Three national civil rights organizations have teamed up to launch a new campaign in response to Gov. Glenn Youngkin’s tip line to report “inherently divisive concepts.” The groups are urging Virginians to tell Youngkin that it’s time to confront the nation’s history of racism in the classroom.
“Make no mistake about it, Black history is American history. And as we tell the full story of our people, it only makes the community in which we live, the communities in which we live in, the Commonwealth in which we live in, and the residents of this Commonwealth better people,” said Wes Bellamy, a political science professor at Virginia State University.
“You don't become a worse person by being exposed to the truth. You don't become a worse person by truly understanding what's transpired. In fact, you become a more well-rounded individual when you understand some of the intricacies of not only where you live, but the history of what's transpired right here right now.”
Amy Tillerson-Brown, education chair for Virginia NAACP and dean of the Mary Baldwin College for Women, points to the story of Barbara Johns, who in 1951 at the age of 16 led a student walkout at Robert Russa Moton High School in Prince Edward County to protest the deplorable conditions of tar paper shacks Black students were learning in. The walkout eventually led to a lawsuit that became part of the historic Brown v. Board of Education case.
“Barbara Johns existed during a period of history where Black people were not treated equally to white people, not because of their economic class, but because of their race,” Tillerson-Brown said. “There were not signs on water fountains that said rich only; instead, whites only.”
Because it was race that determined access to certain schools and jobs, Tillerson-Brown says she’s worried stories like this one could be deemed divisive and prohibited from being taught in Virginia schools.
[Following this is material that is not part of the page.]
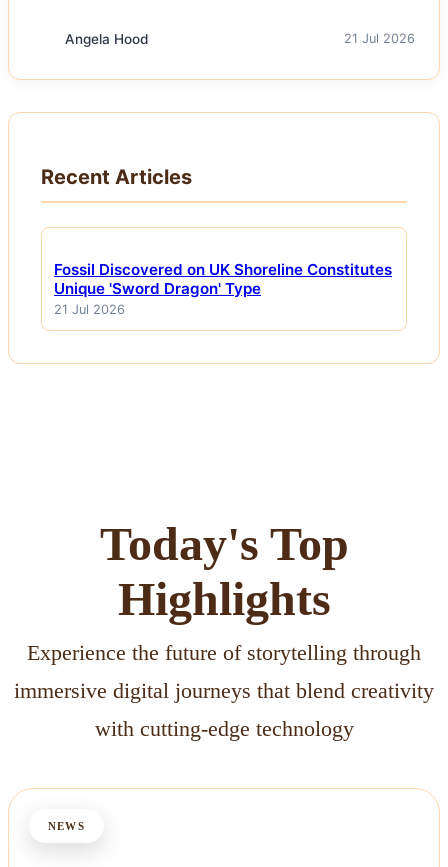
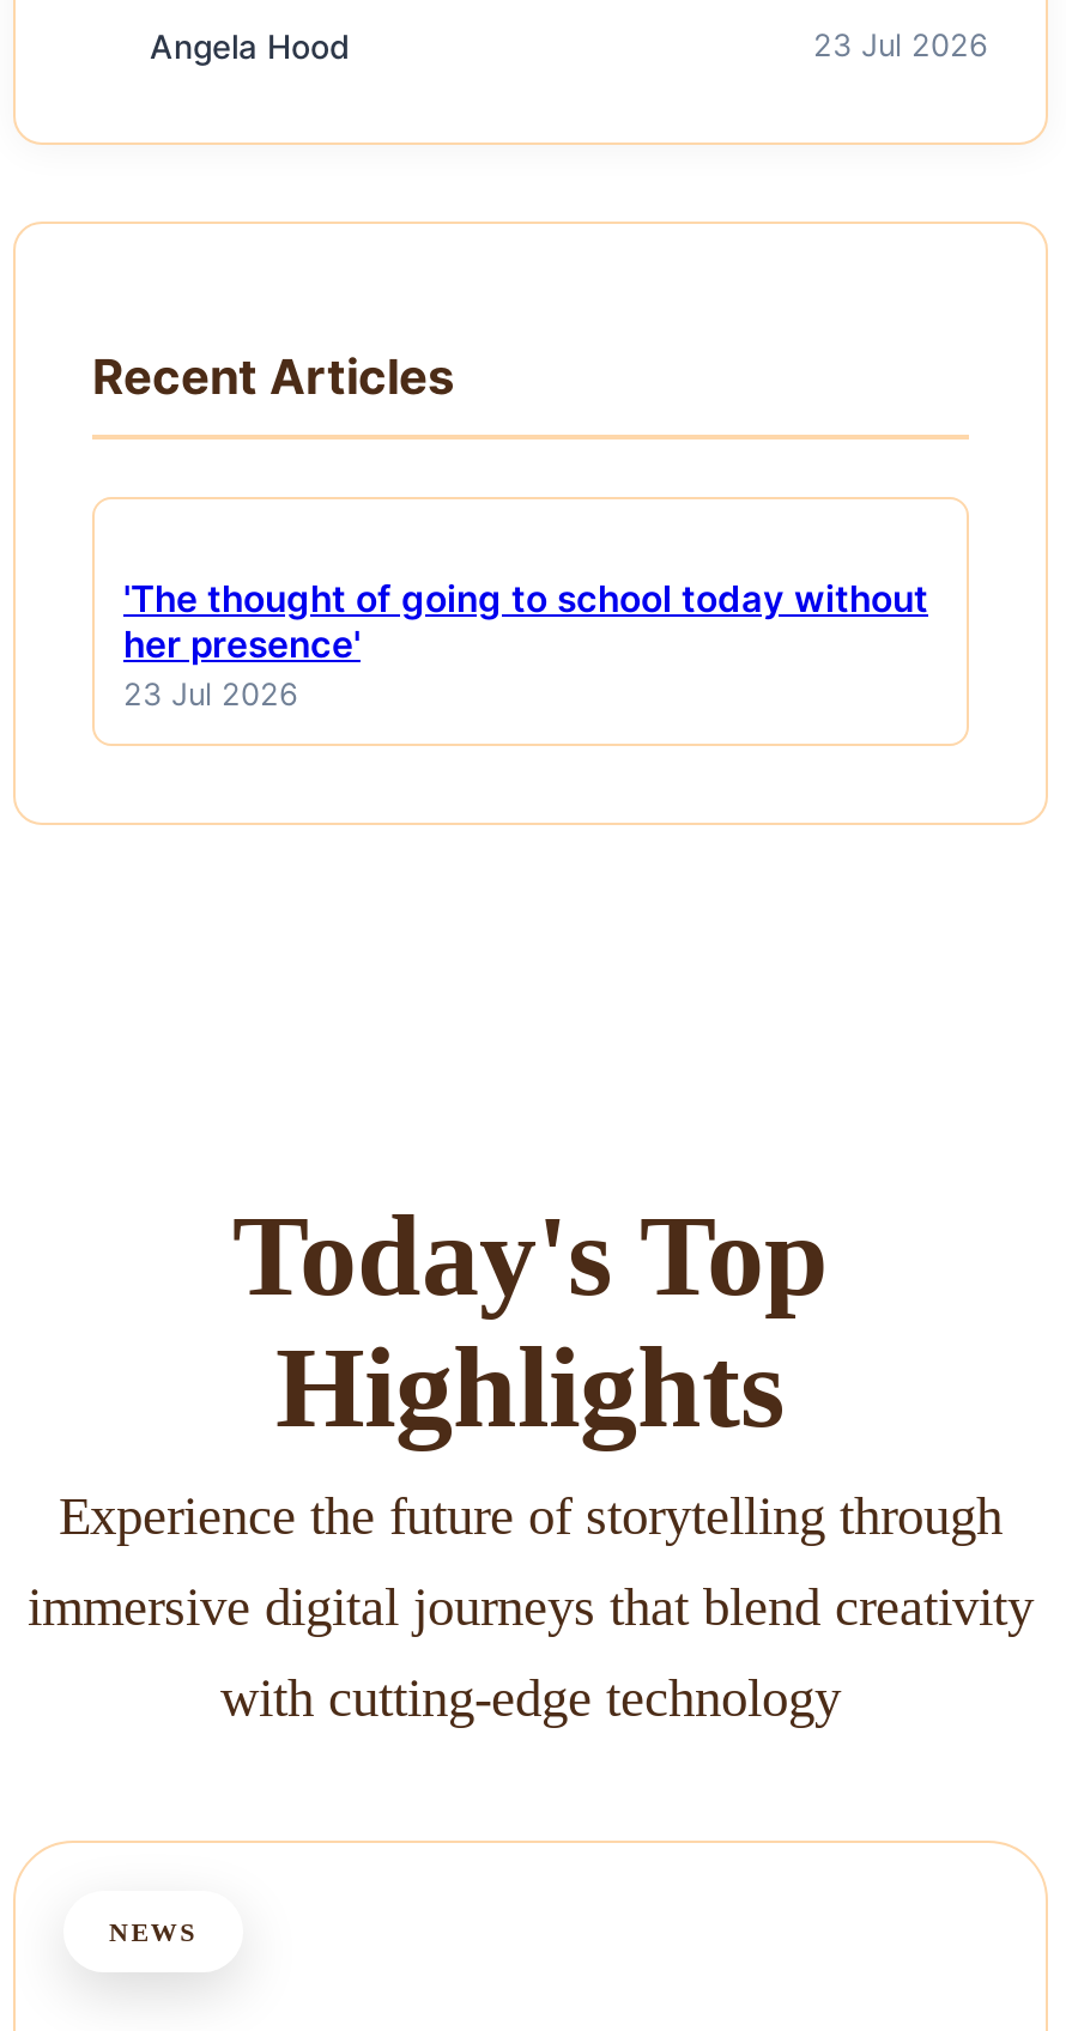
[344,31,415,46] 21 Jul 2026 -> [813,28,988,64] 23 Jul 2026
[54,260,392,317] Fossil Discovered on UK Shoreline Constitutes | Unique 'Sword Dragon' Type | 21 Jul 2026 -> [123,576,928,713] 'The thought of going to school today without | her presence' | 23 Jul 2026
Though Virginia lawmakers did not pass legislation banning the teaching of “inherently divisive concepts,” many worry that a lack of clear definition about what the concept means could lead to a white-washed version of history being taught.
“This historical reality makes some people uncomfortable, as it requires students to critique the historical circumstances that allowed this race-based inequity,” she said.
That’s why the NAACP, along with the Leadership Conference Education Fund and People For the American Way, have launched a campaign to shed light on other lessons important to Black history including Virginia’s historic role in perpetuating racist policies.
“Barbara Johns’ activism resisted laws in our Commonwealth that privileged whites,” Tillerson-Brown said.
Tillerson-Brown pointed to a February 2019 memo from former Virginia education secretary James Lane, pointing to resources to support students and community members engage in dialogues about racism. That memo was rescinded because according to Jillian Balow, its “reading lists advance the use of CRT in education.” Several other resources related to educational equity were rescinded for promoting “teaching social justice, systemic inequality and anti racist policies that are consistent with critical race theory.”
“The alternative to promoting the teaching of social justice is the promoting of teaching social injustice,” Tillerson-Brown said. “Which is what effectively happens when history that includes activism, like Barbara Johns’, is eliminated from history curriculums.”